Durchblick im Röntgenmuseum
Ausflug führte die Senioren nach Remscheid
Rheinbach. Aufregend begann die Fahrt der Altenhilfe Rheinbach unter Leitung von Barbara und Winfried Weingartz. Nach einem vorfahrtsbedingten Stopp an der allerersten Kreuzung ließ sich der Bus keinen Meter mehr vorwärts bewegen. Alle Versuche schlugen fehl, und schließlich konnte ein Ersatzbus die Ausflügler aufnehmen und nach Remscheid-Lennep zum Röntgenmuseum chauffieren.
Manch einer hatte hier vielleicht trockene Kost erwartet, aber der Geburtsstadt Röntgens ist es gelungen, in einem alten, typisch bergischen Haus mit modernem Anbau einen lebendigen Einblick in die Geschichte der Röntgenstrahlen zu geben. An vielen Stationen ist der Besucher zum Mitmachen aufgefordert und erfährt auf spannende Weise Interessantes zu Conrad Röntgen als Privatmensch und als Wissenschaftler.

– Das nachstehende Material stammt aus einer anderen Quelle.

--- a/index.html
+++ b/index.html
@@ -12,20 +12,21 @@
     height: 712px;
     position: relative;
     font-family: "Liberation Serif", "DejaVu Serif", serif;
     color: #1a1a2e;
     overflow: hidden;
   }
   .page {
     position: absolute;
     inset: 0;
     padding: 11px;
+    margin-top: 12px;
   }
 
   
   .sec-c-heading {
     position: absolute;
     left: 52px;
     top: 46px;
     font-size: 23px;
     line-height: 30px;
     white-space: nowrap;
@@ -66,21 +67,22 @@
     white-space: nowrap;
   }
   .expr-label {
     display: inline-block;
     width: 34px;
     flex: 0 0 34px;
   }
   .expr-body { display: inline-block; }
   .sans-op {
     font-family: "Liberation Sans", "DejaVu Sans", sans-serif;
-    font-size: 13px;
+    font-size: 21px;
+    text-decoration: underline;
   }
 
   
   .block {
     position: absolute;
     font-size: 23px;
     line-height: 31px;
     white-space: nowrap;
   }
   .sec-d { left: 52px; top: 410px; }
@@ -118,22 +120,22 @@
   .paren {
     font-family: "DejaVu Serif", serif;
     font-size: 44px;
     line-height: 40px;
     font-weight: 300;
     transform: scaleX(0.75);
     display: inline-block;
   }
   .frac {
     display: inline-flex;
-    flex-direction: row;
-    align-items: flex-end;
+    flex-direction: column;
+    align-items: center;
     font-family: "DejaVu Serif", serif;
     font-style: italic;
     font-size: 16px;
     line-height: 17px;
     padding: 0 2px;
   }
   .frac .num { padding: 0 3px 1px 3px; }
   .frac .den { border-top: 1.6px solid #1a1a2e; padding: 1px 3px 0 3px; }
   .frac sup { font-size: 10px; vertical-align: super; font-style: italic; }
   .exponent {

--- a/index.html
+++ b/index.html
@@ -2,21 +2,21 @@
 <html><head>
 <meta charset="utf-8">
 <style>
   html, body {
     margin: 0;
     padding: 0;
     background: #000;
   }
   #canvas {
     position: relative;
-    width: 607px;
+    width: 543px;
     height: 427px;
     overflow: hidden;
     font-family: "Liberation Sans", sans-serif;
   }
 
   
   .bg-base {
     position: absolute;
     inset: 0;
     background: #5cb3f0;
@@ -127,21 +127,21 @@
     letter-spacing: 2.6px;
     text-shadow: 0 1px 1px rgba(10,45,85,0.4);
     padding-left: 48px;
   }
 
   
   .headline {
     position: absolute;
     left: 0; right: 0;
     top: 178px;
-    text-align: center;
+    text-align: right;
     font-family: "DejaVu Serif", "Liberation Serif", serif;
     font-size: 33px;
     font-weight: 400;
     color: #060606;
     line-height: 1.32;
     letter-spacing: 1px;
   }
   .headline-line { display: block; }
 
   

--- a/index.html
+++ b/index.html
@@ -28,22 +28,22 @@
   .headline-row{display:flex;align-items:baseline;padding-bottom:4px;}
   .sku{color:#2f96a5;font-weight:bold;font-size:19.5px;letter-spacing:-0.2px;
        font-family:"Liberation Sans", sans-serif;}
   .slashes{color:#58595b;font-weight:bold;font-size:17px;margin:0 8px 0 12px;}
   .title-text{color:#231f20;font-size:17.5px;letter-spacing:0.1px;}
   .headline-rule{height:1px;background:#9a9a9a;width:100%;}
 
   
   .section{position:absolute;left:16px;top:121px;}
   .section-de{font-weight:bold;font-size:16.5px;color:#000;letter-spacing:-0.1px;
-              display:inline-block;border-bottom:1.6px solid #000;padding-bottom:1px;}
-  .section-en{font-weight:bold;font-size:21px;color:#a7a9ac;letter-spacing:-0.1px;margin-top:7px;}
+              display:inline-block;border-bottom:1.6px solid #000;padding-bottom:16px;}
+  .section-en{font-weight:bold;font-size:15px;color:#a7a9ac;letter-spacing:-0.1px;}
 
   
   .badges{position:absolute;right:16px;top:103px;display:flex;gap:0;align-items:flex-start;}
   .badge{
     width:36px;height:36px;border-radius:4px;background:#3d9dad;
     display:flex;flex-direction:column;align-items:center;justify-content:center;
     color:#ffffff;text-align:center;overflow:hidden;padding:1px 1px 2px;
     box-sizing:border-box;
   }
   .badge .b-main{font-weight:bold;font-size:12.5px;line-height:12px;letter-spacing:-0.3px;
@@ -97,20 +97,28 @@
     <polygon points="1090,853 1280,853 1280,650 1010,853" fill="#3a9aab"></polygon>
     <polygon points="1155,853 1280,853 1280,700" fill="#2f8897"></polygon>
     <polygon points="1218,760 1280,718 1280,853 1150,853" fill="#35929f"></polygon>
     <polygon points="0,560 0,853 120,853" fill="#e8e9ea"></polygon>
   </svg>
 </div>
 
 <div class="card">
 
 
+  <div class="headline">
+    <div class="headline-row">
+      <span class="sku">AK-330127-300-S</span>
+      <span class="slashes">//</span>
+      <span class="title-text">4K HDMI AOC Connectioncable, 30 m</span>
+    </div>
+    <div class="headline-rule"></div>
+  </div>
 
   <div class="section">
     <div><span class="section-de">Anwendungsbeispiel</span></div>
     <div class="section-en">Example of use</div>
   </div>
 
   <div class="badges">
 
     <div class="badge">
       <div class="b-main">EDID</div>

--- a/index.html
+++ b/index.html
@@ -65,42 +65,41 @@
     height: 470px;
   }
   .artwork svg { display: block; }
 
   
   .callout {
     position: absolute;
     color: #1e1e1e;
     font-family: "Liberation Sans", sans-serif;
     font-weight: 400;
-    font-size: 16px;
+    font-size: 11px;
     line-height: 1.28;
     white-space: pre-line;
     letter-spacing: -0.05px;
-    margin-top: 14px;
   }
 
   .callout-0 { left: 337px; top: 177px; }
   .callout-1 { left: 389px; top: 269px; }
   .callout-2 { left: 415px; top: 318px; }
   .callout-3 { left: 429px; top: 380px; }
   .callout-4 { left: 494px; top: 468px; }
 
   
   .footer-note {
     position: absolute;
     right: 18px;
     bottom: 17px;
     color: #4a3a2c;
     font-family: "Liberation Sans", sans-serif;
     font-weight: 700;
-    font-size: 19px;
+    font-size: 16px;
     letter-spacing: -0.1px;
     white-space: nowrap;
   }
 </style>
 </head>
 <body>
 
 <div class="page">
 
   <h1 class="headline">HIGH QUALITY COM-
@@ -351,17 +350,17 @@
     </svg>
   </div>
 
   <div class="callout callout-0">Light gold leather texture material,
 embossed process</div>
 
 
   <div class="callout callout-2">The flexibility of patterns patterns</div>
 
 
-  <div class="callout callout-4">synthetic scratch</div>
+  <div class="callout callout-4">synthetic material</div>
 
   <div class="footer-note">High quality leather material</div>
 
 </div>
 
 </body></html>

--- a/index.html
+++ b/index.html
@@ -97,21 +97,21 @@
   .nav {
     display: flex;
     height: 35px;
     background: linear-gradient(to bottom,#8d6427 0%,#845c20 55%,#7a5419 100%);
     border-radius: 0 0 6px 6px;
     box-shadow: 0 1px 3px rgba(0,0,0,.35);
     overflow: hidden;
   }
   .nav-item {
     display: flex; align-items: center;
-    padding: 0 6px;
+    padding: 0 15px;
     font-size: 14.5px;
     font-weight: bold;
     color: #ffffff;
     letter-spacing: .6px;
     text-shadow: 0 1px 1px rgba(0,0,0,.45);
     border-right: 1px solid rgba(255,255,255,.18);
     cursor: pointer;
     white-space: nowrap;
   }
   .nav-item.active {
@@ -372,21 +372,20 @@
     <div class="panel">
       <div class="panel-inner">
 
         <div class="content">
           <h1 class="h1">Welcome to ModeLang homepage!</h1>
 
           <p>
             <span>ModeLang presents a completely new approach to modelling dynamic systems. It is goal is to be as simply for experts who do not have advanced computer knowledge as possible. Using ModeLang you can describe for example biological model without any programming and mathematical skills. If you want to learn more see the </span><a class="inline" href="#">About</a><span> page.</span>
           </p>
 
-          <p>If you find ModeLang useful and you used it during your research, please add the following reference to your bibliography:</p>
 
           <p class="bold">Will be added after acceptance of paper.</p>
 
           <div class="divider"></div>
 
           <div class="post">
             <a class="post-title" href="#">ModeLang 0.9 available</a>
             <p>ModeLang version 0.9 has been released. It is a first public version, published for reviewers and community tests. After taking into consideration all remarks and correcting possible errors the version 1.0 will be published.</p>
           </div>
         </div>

An seiner Leidenschaft für Schokolade dürfen auch die Besucher teilhaben, indem sie sich aus einer immer gefüllten Dose auf seinem Schreibtisch bedienen dürfen. Historische Einrichtungen und Instrumente zeigen den Einsatz der Röntgenstrahlen in Arztpraxen, Kliniken und mit mobilen Geräten im Kriegseinsatz.
Ursprünglich nur zur Diagnoseermittlung eingesetzt, entdeckte man später auch die therapeutische Wirkung der Strahlen bei der Behandlung von Tumoren. Die ausgestellten Geräte zeigen die rasante Entwicklung der Technik bis hin zum modernen MRT, vielfach nur „Röhre“ genannt.
Der Tag klang aus bei einer geselligen Bergischen Kaffeetafel in Schloss Burg an der Wupper. Die leider neblige Aussicht trübte nicht die gute Laune bei Kaffee aus der Dröppelminna, herzhaften Broten, Kuchen, Zwieback und Waffeln mit Milchreis.
Die nächsten Fahrten finden Ende November und Mitte Dezember statt. Nähere Informationen dazu werden in „Kultur und Gewerbe“ veröffentlicht.